Le politique ne se résume pas à l’étatique (sa forme concentrée moderne) et le politique existe dès lors qu’existe le conflit, ou même la potentialité de conflit. Schmitt précise : il ne faut pas considérer la distinction ami-ennemi selon une orientation psychologique, privée et individualiste, mais regarder la « réalité existentielle », qu’il aimait aussi appeler les « ordres concrets ». Il peut exister des adversités (dans l’ordre privé, entre individus), des concurrences (dans le domaine économique), des querelles (dans le domaine moral ou religieux), mais elles ne deviennent politiques (et non plus économiques, morales ou religieuses) que dans la perspective concrète de la violence, lorsque des hommes s’arrogent le droit de tuer d’autres hommes.

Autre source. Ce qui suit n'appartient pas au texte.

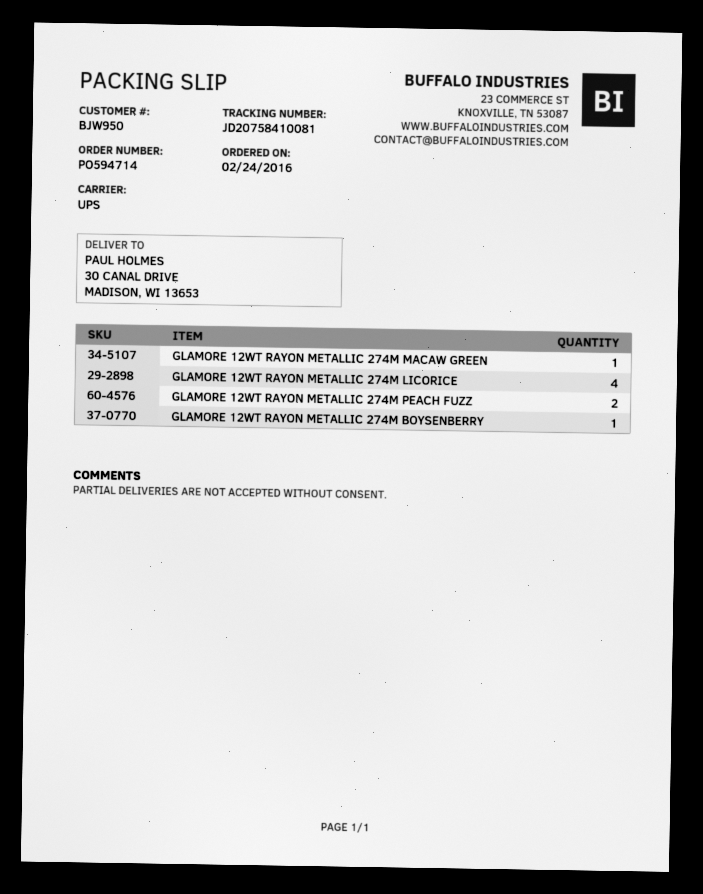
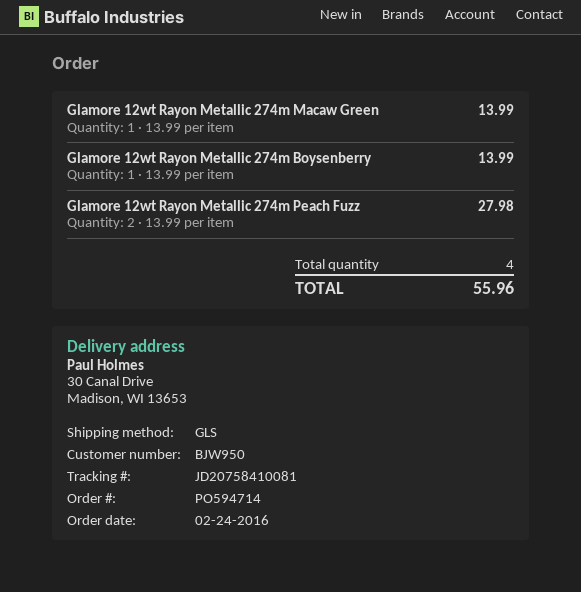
shipping method: UPS -> GLS
GLAMORE 12WT RAYON METALLIC 274M LICORICE: 4 -> none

Ce qui existe et continue d’exister aujourd’hui – au moment où j’écris ces lignes, la Russie et la Géorgie entrent en guerre pour l’Ossétie, la Chine ouvre les jeux olympiques en continuant sa répression du Tibet et au Xinjiang, la Mauritanie vient de connaître un coup d’État, Américains et Occidentaux occupent Irak et Afghanistan, Israéliens et Arabes n’ont aucun accord de paix en vue, etc.

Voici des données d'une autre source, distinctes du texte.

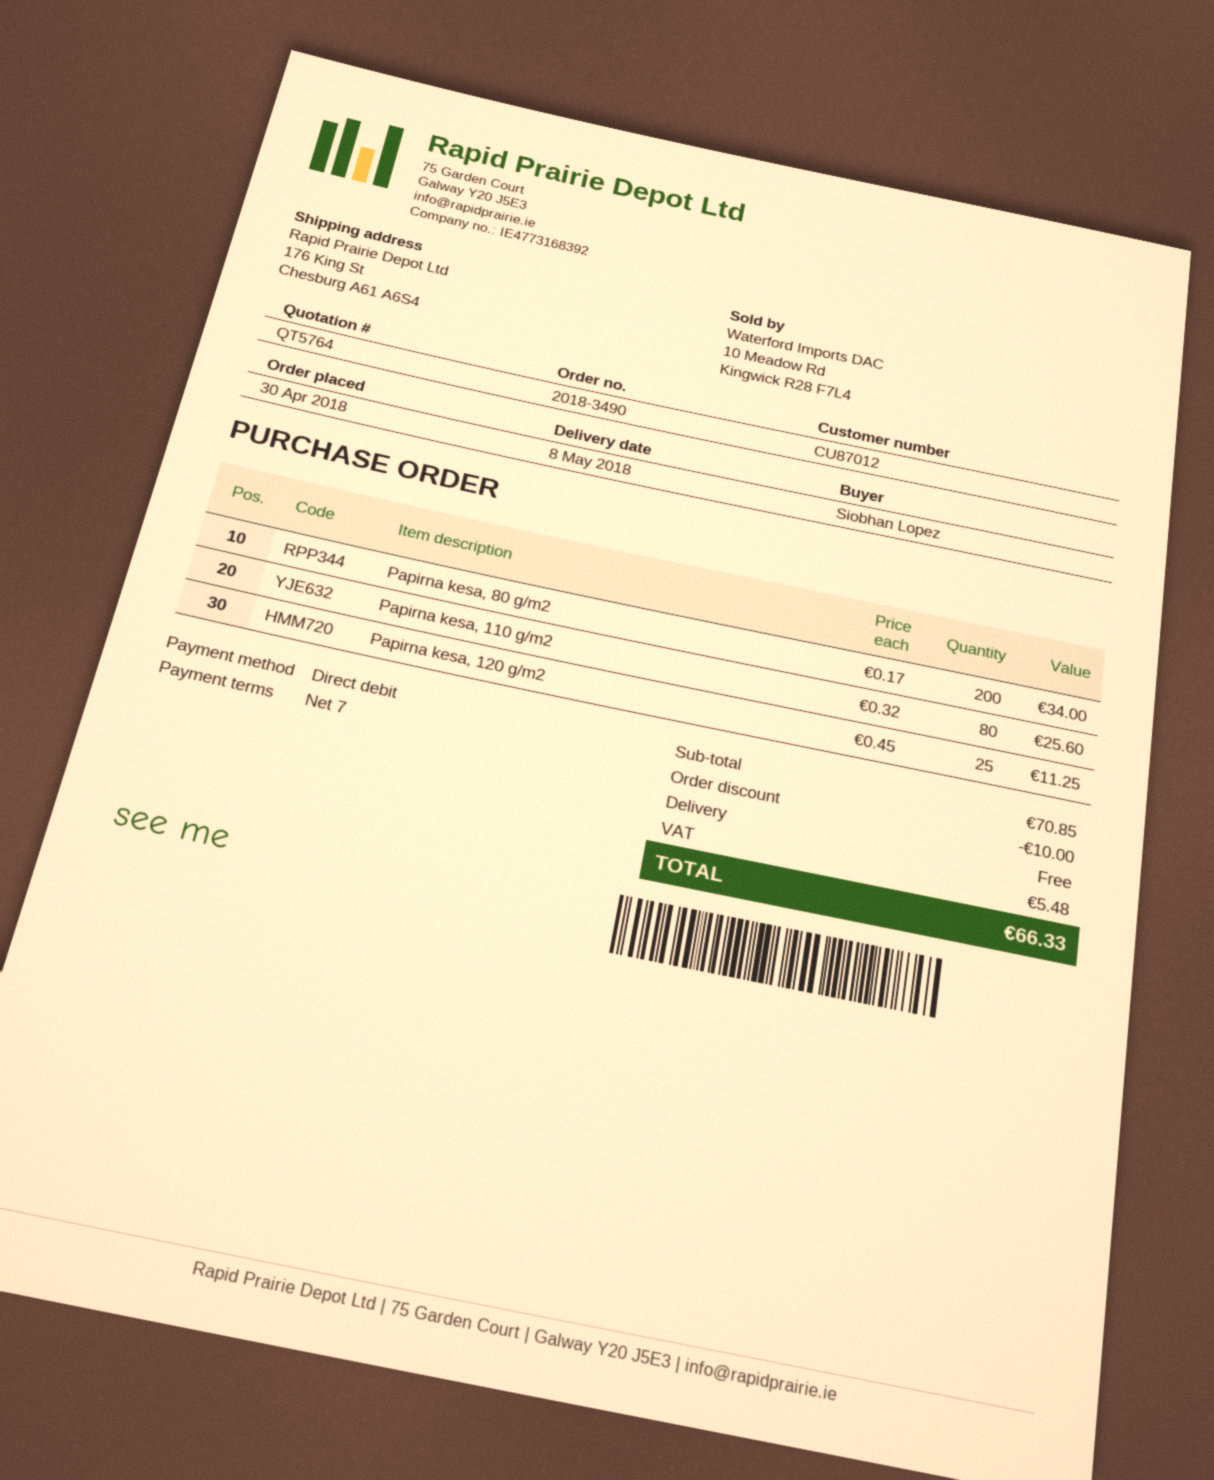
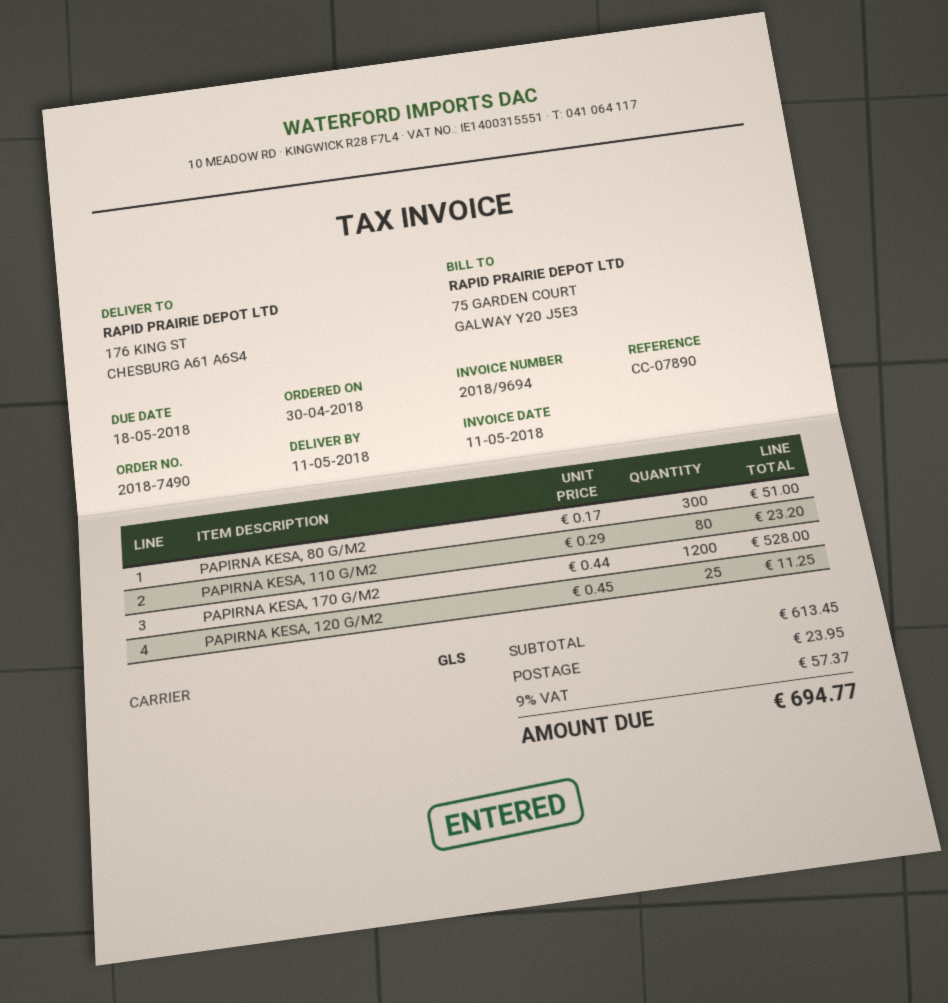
order number: 2018-3490 -> 2018-7490
delivery date: 2018-05-08 -> 2018-05-11
Papirna kesa, 80 g/m2: 200 x 0.17 = 34.00 -> 300 x 0.17 = 51.00
Papirna kesa, 110 g/m2: 80 x 0.32 = 25.60 -> 80 x 0.29 = 23.20
PAPIRNA KESA, 170 G/M2: none -> 1200 x 0.44 = 528.00
subtotal: 70.85 -> 613.45
discount: 10.00 -> none
shipping: 0.00 -> 23.95
tax: 5.48 -> 57.37
total: 66.33 -> 694.77

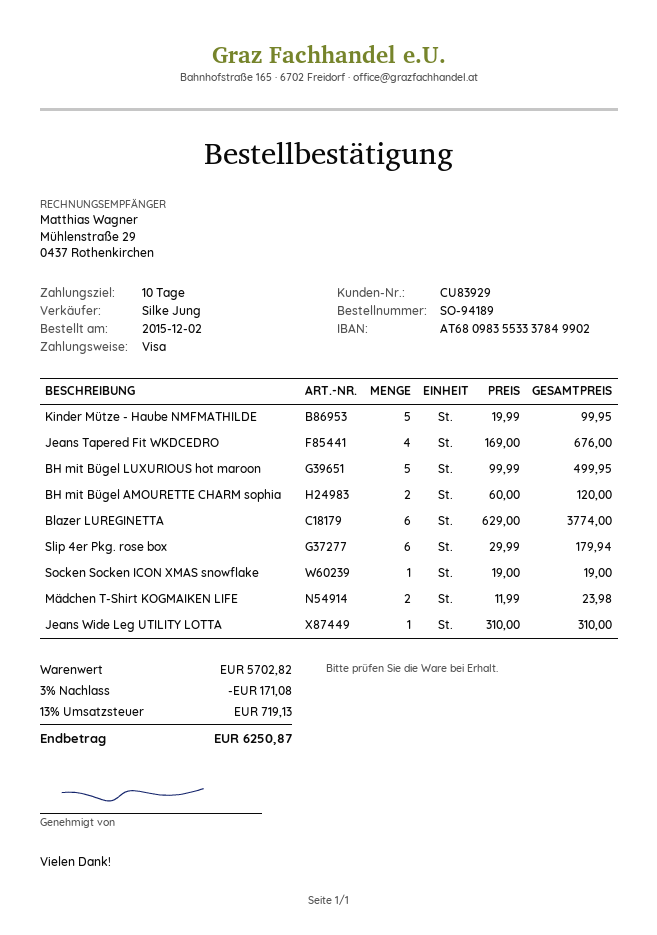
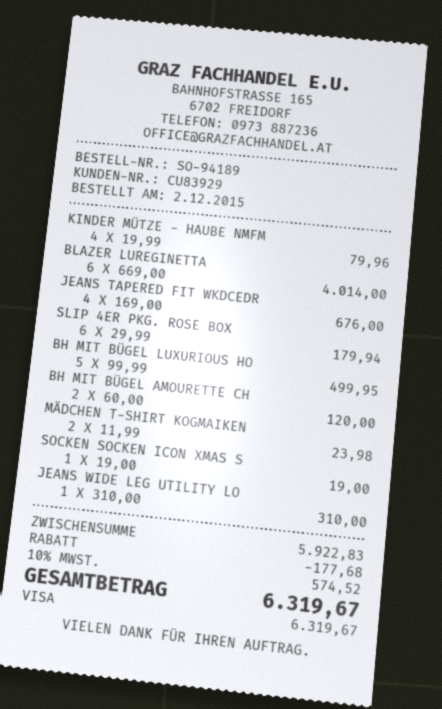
Kinder Mütze - Haube NMFMATHILDE: 5 x 19.99 = 99.95 -> 4 x 19.99 = 79.96
Blazer LUREGINETTA: 6 x 629.00 = 3774.00 -> 6 x 669.00 = 4014.00
subtotal: 5702.82 -> 5922.83
discount: 171.08 -> 177.68
tax: 13% = 719.13 -> 10% = 574.52
total: 6250.87 -> 6319.67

Carl Schmitt souligne que les visions du politique et les théories de l’État qui en découlent dérivent en dernier ressort d’une « anthropologie sous-jacente ». Les visions pessimistes de la nature humaine (de Machiavel à Hegel, de Hobbes à Taine, de Bossuet à Maistre ou Cortès) produisent des pensées politiques car elles sont disposées à voir la violence, donc la distinction de l’ami et de l’ennemi, comme un élément incontournable de la nature humaine. Les visions optimistes produisent des pensées antipolitiques, ce qui est évident dans l’anarchisme, mais aussi dans un certain libéralisme.

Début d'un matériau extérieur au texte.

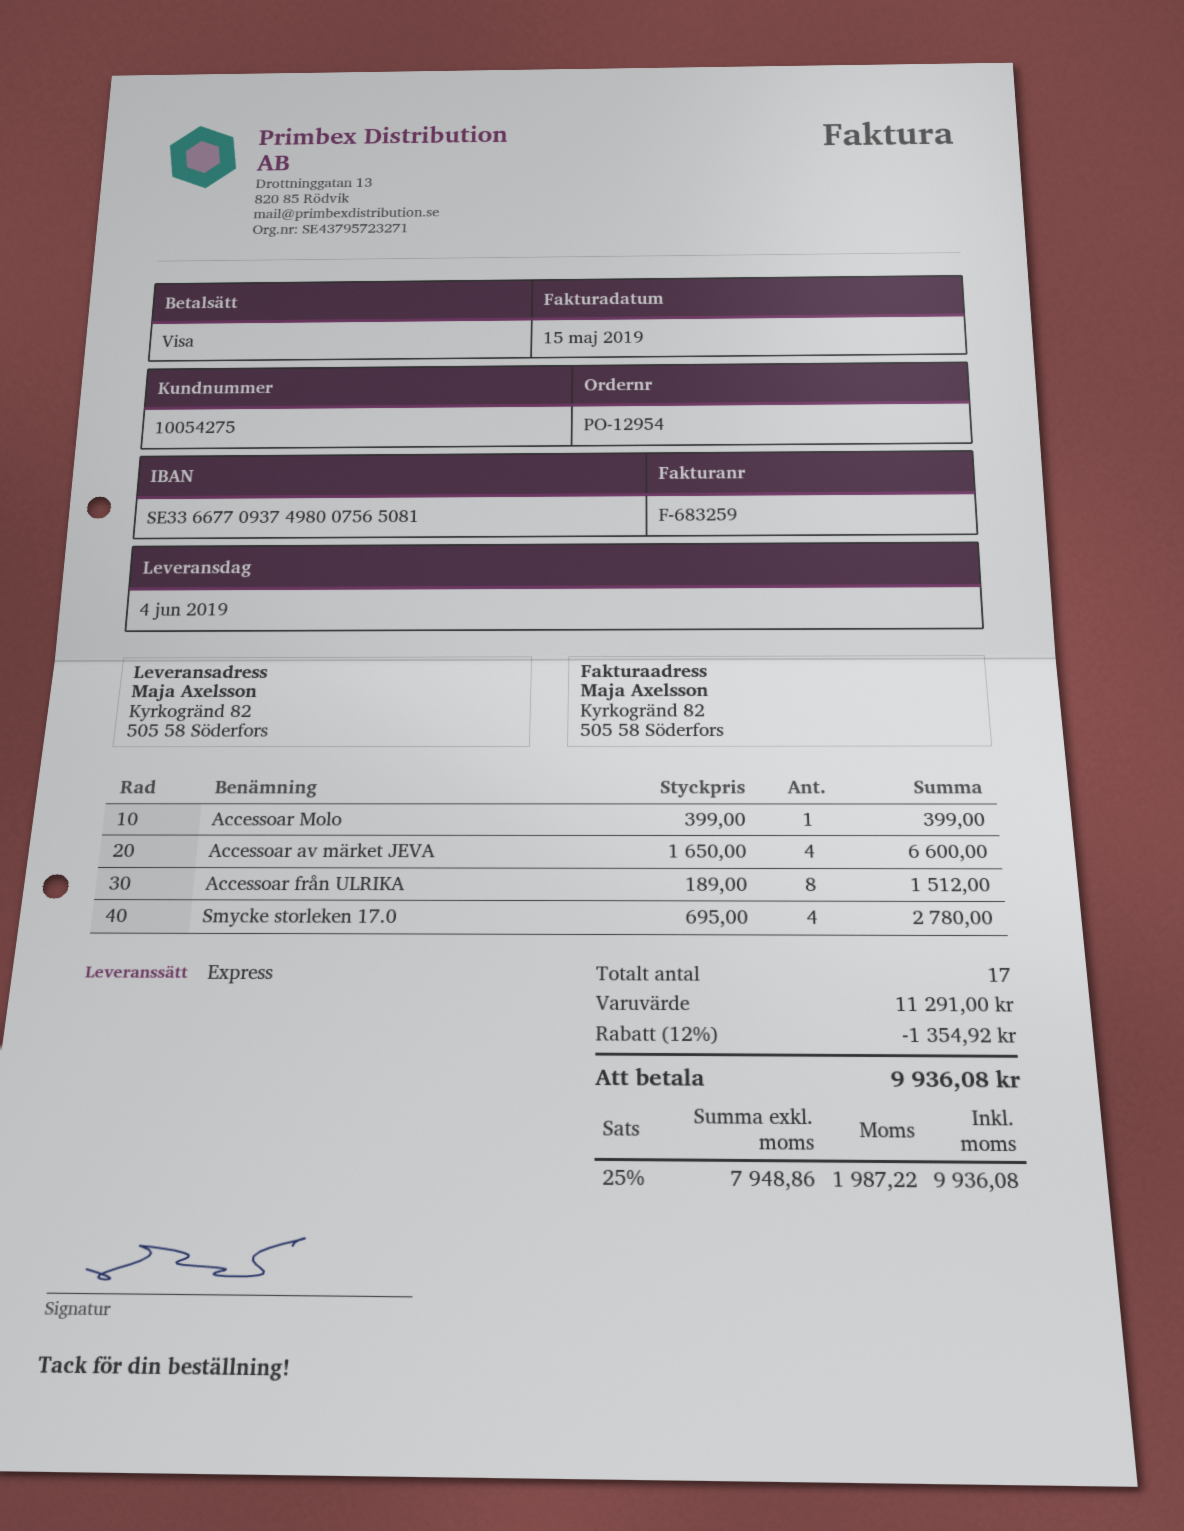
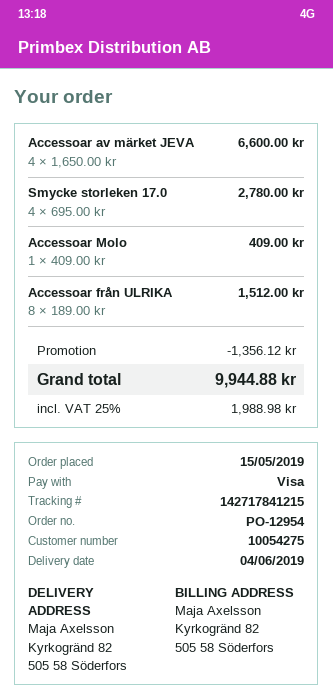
Accessoar Molo: 1 x 399.00 = 399.00 -> 1 x 409.00 = 409.00
discount: 1354.92 -> 1356.12
tax: 25% = 1987.22 -> 25% = 1988.98
total: 9936.08 -> 9944.88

Conservateur catholique, un temps séduit par le nazisme, le juriste allemand regardait le libéralisme moderne comme une idéologie antipolitique par excellence, une idéologie posant que le rapport ami-ennemi du politique serait soluble dans la morale (des droits de l’homme) et dans l’économie de marché. « Le concept politique de lutte se mue en concurrence du côté de l’économie, en débat du côté de l’esprit ; la claire distinction de ces deux états différents que sont la guerre et la paix est remplacée par la dynamique d’une concurrence perpétuelle et d’un débat sans fin ». Le libéralisme s’avance donc comme une critique du politique, et non une théorie du politique : il ne veut pas penser la nécessité du pouvoir, mais la limitation du pouvoir sans s’interroger réellement sur sa nécessité. Carl Schmitt martèle ainsi :

« La question est de savoir si le principe pur et rigoureux du libéralisme individualiste peut donner naissance à une conception spécifiquement politique. Il faut répondre par la négative. Car si la négation du politique impliquée dans tout individualisme conséquent commande une praxis politique de défiance à l’égard de toutes les puissances politiques et de tous les régimes imaginables, elle n’aboutira toutefois jamais à une théorie positive de l’État et du politique qui lui soit propre ».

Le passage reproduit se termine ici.